▶ _Extracted entries_
Segment Open

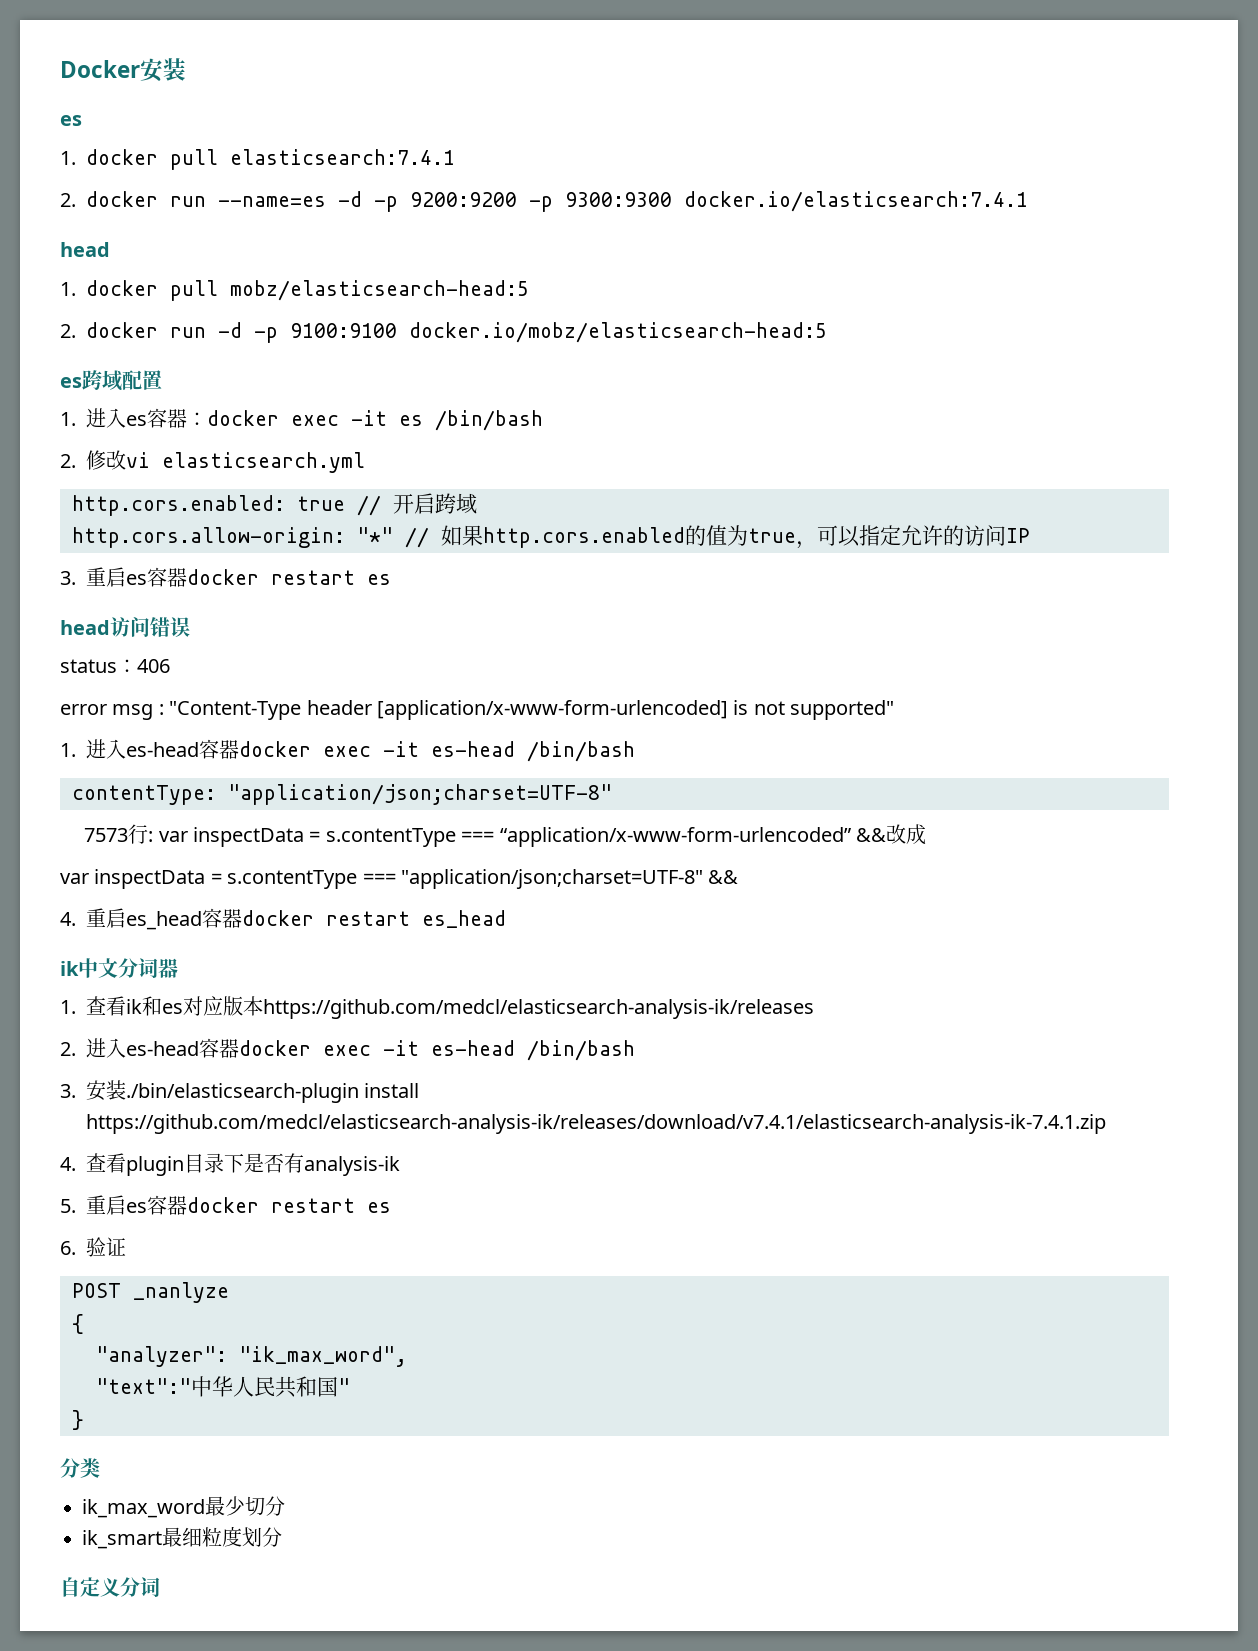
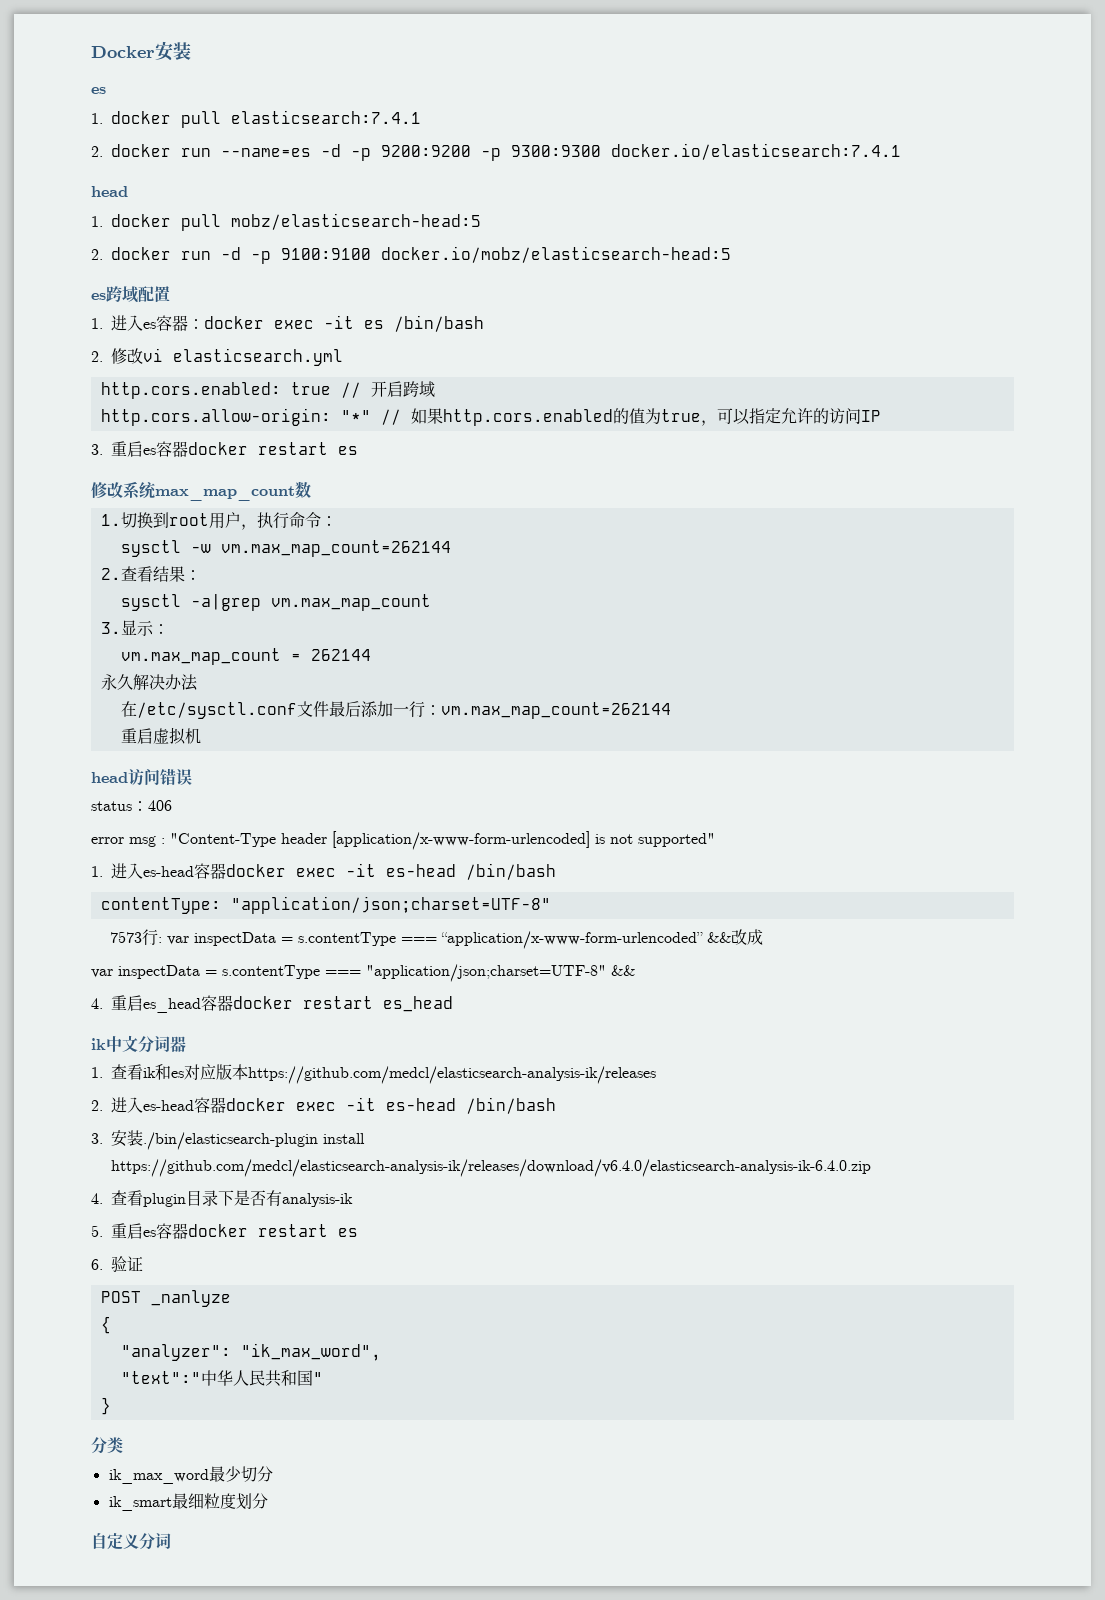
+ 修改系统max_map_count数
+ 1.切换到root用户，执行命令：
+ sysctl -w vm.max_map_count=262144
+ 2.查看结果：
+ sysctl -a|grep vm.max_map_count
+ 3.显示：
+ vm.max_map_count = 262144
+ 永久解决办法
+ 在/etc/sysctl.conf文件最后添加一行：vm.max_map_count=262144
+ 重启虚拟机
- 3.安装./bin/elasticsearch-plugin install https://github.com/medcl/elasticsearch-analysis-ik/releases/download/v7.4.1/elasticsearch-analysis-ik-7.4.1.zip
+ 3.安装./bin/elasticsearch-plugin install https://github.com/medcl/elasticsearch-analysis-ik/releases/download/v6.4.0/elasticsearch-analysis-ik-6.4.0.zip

Segment Closed
Segment Open

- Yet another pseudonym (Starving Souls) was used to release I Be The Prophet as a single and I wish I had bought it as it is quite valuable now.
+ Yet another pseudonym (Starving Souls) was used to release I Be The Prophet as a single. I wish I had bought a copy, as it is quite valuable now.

Segment Closed
Segment Open

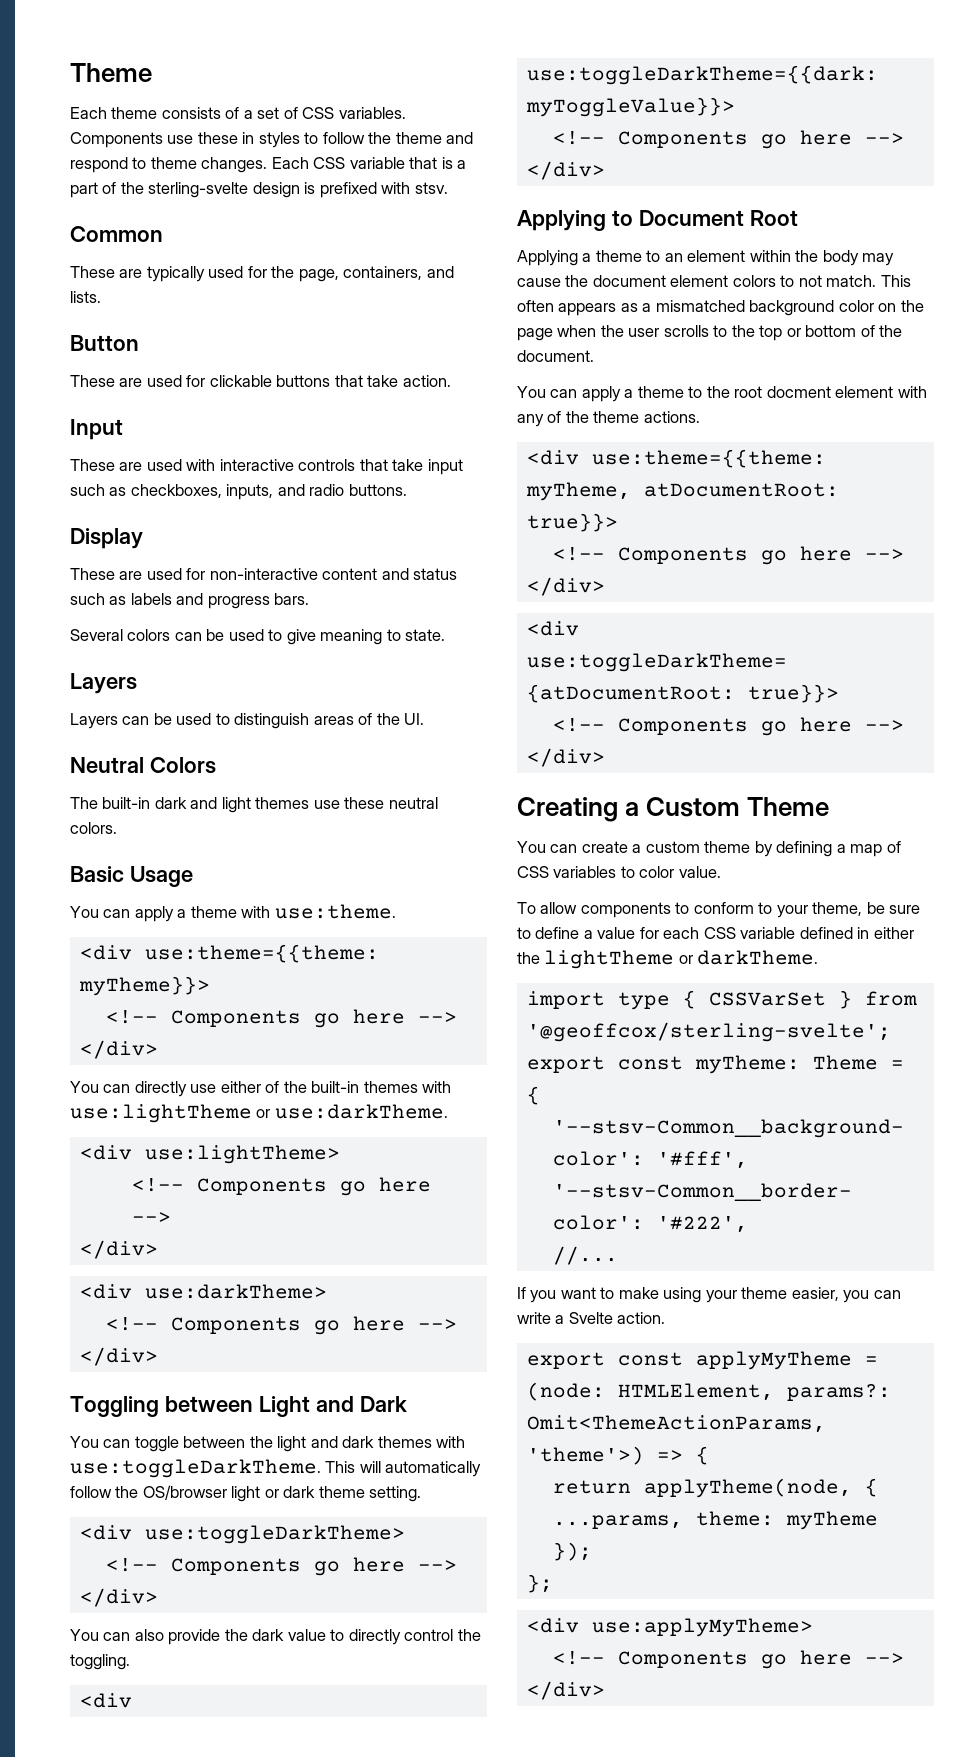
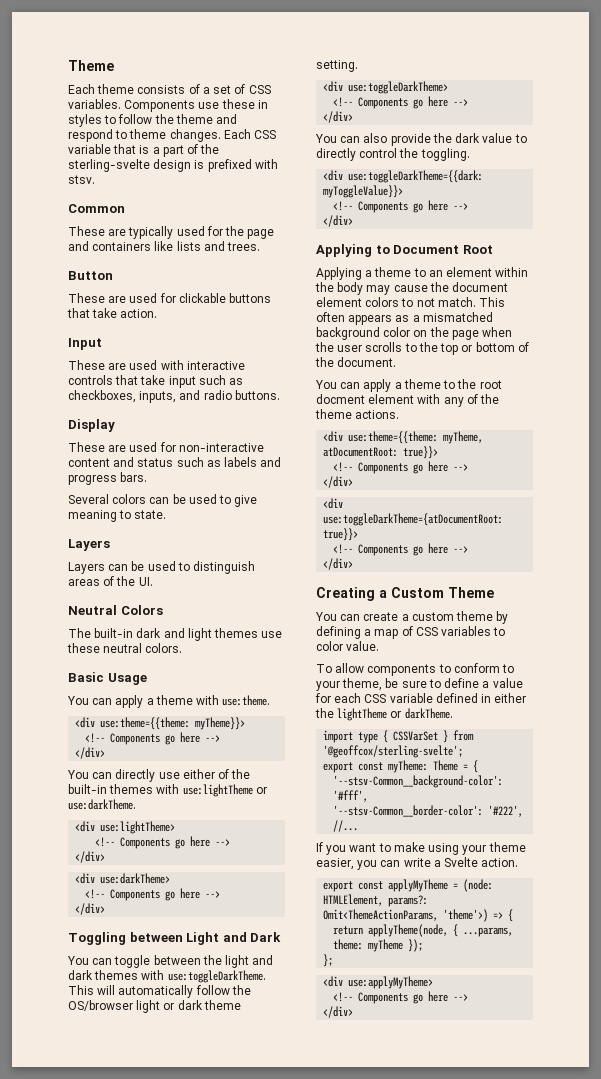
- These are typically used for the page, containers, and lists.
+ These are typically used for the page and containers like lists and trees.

Segment Closed

▶ _Directions_
Copy every line of the entries above in which "pseudonym" occurs.

▶ _Task response_
- Yet another pseudonym (Starving Souls) was used to release I Be The Prophet as a single and I wish I had bought it as it is quite valuable now.
+ Yet another pseudonym (Starving Souls) was used to release I Be The Prophet as a single. I wish I had bought a copy, as it is quite valuable now.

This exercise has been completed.